Edit difference data
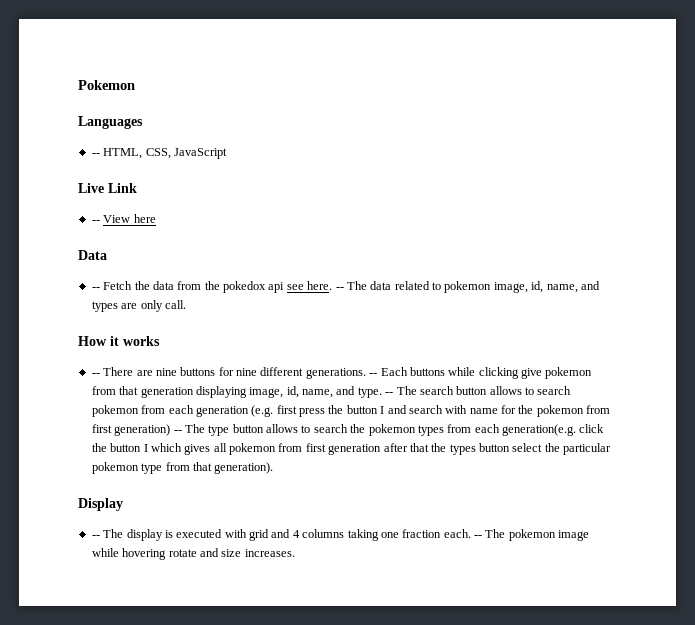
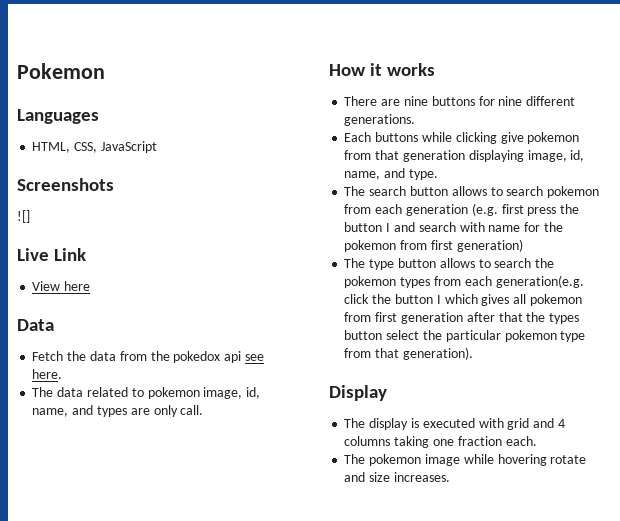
- -- HTML, CSS, JavaScript
+ HTML, CSS, JavaScript
+ Screenshots
+ ![]
- -- View here
+ View here
- -- Fetch the data from the pokedox api see here. -- The data related to pokemon image, id, name, and types are only call.
+ Fetch the data from the pokedox api see here.
+ The data related to pokemon image, id, name, and types are only call.
- -- There are nine buttons for nine different generations. -- Each buttons while clicking give pokemon from that generation displaying image, id, name, and type. -- The search button allows to search pokemon from each generation (e.g. first press the button I and search with name for the pokemon from first generation) -- The type button allows to search the pokemon types from each generation(e.g. click the button I which gives all pokemon from first generation after that the types button select the particular pokemon type from that generation).
+ There are nine buttons for nine different generations.
+ Each buttons while clicking give pokemon from that generation displaying image, id, name, and type.
+ The search button allows to search pokemon from each generation (e.g. first press the button I and search with name for the pokemon from first generation)
+ The type button allows to search the pokemon types from each generation(e.g. click the button I which gives all pokemon from first generation after that the types button select the particular pokemon type from that generation).
- -- The display is executed with grid and 4 columns taking one fraction each. -- The pokemon image while hovering rotate and size increases.
+ The display is executed with grid and 4 columns taking one fraction each.
+ The pokemon image while hovering rotate and size increases.

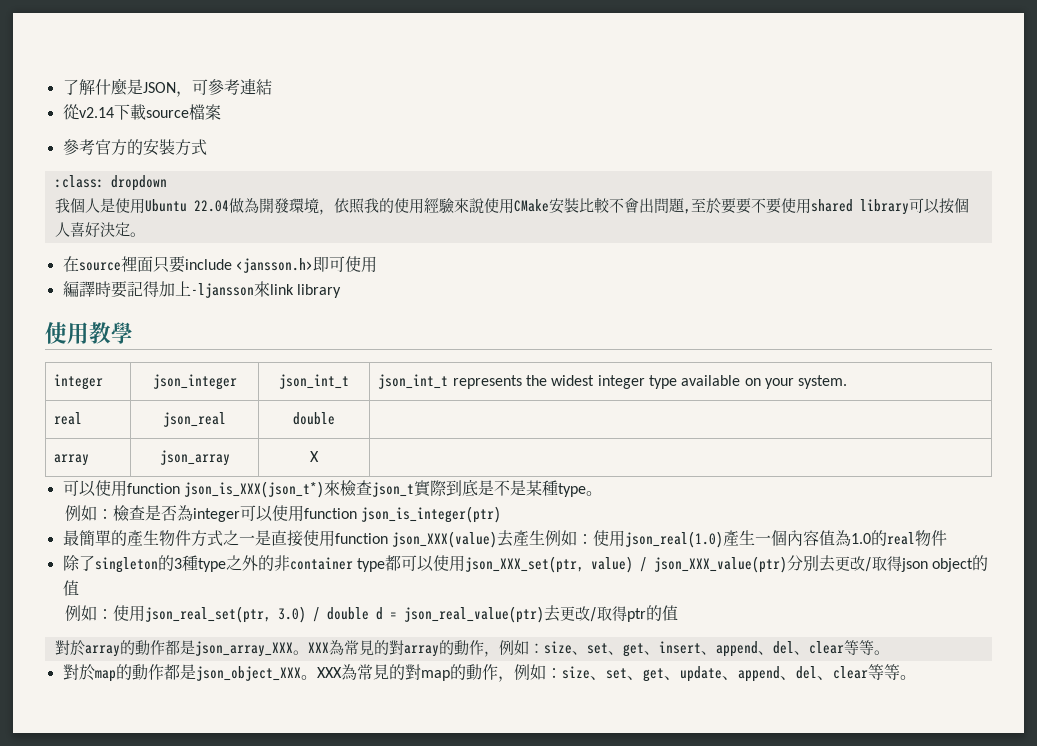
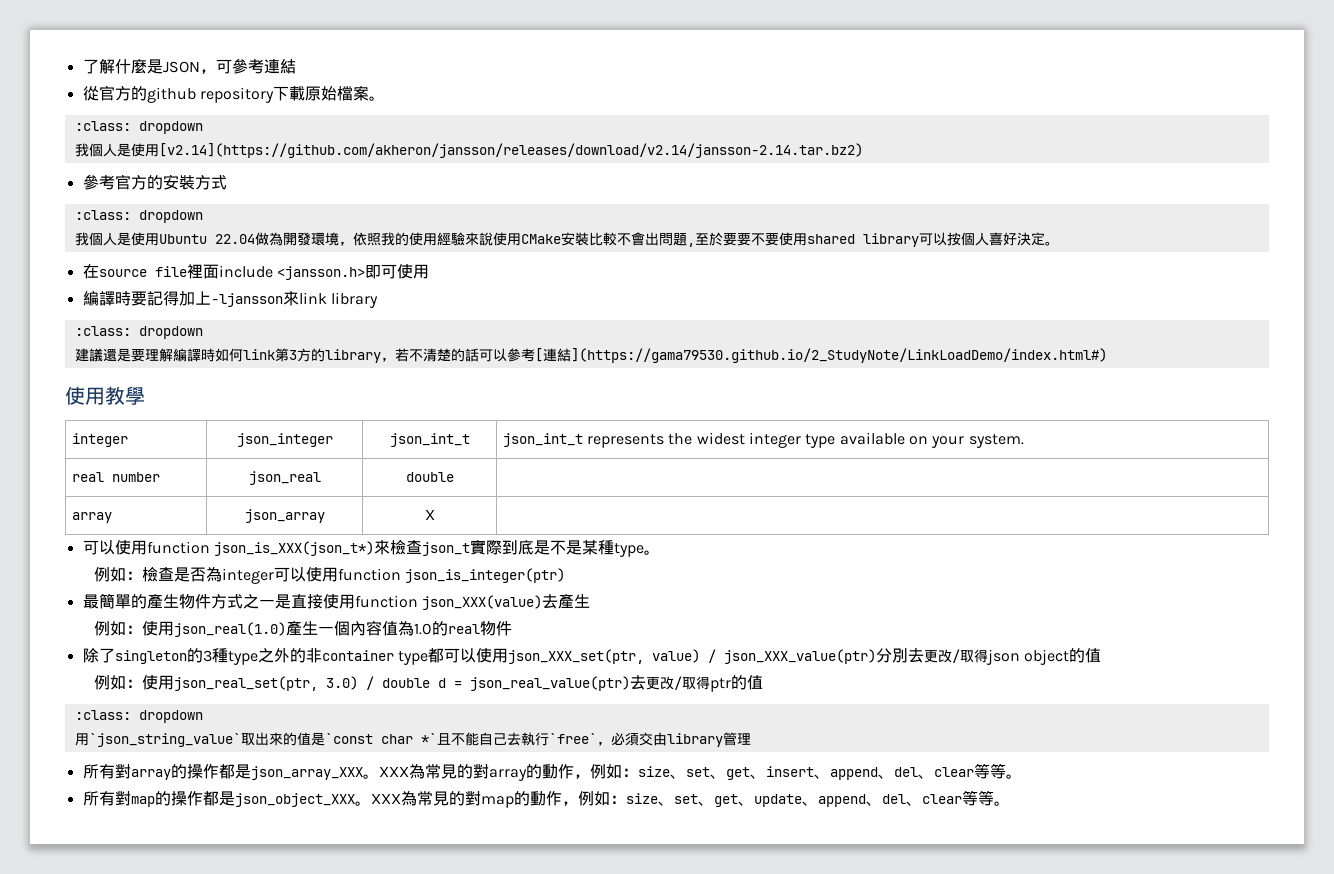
- 從v2.14下載source檔案
+ 從官方的github repository下載原始檔案。
+ :class: dropdown
+ 我個人是使用[v2.14](https://github.com/akheron/jansson/releases/download/v2.14/jansson-2.14.tar.bz2)
- 在source裡面只要include <jansson.h>即可使用
+ 在source file裡面include <jansson.h>即可使用
  編譯時要記得加上-ljansson來link library
+ :class: dropdown
+ 建議還是要理解編譯時如何link第3方的library，若不清楚的話可以參考[連結](https://gama79530.github.io/2_StudyNote/LinkLoadDemo/index.html#)
- real | json_real | double |
+ real number | json_real | double |
- 最簡單的產生物件方式之一是直接使用function json_XXX(value)去產生例如：使用json_real(1.0)產生一個內容值為1.0的real物件
+ 最簡單的產生物件方式之一是直接使用function json_XXX(value)去產生
+ 例如：使用json_real(1.0)產生一個內容值為1.0的real物件
  例如：使用json_real_set(ptr, 3.0) / double d = json_real_value(ptr)去更改/取得ptr的值
- 對於array的動作都是json_array_XXX。
+ :class: dropdown
+ 用`json_string_value`取出來的值是`const char *`且不能自己去執行`free`，必須交由library管理
+ 所有對array的操作都是json_array_XXX。
- 對於map的動作都是json_object_XXX。
+ 所有對map的操作都是json_object_XXX。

» **Work request**
Copy each line above that contains the word "grid".

» **Worked solution**
- -- The display is executed with grid and 4 columns taking one fraction each. -- The pokemon image while hovering rotate and size increases.
+ The display is executed with grid and 4 columns taking one fraction each.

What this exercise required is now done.